[Opening Dataset records section]

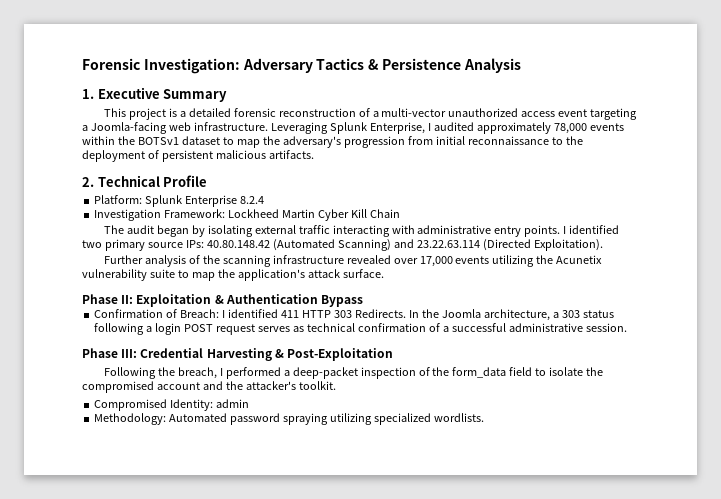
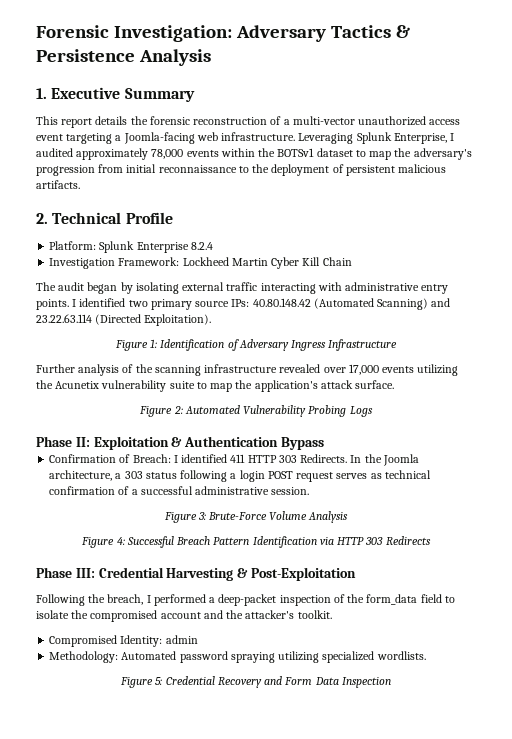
- This project is a detailed forensic reconstruction of a multi-vector unauthorized access event targeting a Joomla-facing web infrastructure.
+ This report details the forensic reconstruction of a multi-vector unauthorized access event targeting a Joomla-facing web infrastructure.
+ Figure 1: Identification of Adversary Ingress Infrastructure
+ Figure 2: Automated Vulnerability Probing Logs
+ Figure 3: Brute-Force Volume Analysis
+ Figure 4: Successful Breach Pattern Identification via HTTP 303 Redirects
+ Figure 5: Credential Recovery and Form Data Inspection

[Closing Dataset records section]

> **Exercise prompt**:
Please reproduce the whole listing exactly; the pictures stay out.

> **Output**:
- This project is a detailed forensic reconstruction of a multi-vector unauthorized access event targeting a Joomla-facing web infrastructure.
+ This report details the forensic reconstruction of a multi-vector unauthorized access event targeting a Joomla-facing web infrastructure.
+ Figure 1: Identification of Adversary Ingress Infrastructure
+ Figure 2: Automated Vulnerability Probing Logs
+ Figure 3: Brute-Force Volume Analysis
+ Figure 4: Successful Breach Pattern Identification via HTTP 303 Redirects
+ Figure 5: Credential Recovery and Form Data Inspection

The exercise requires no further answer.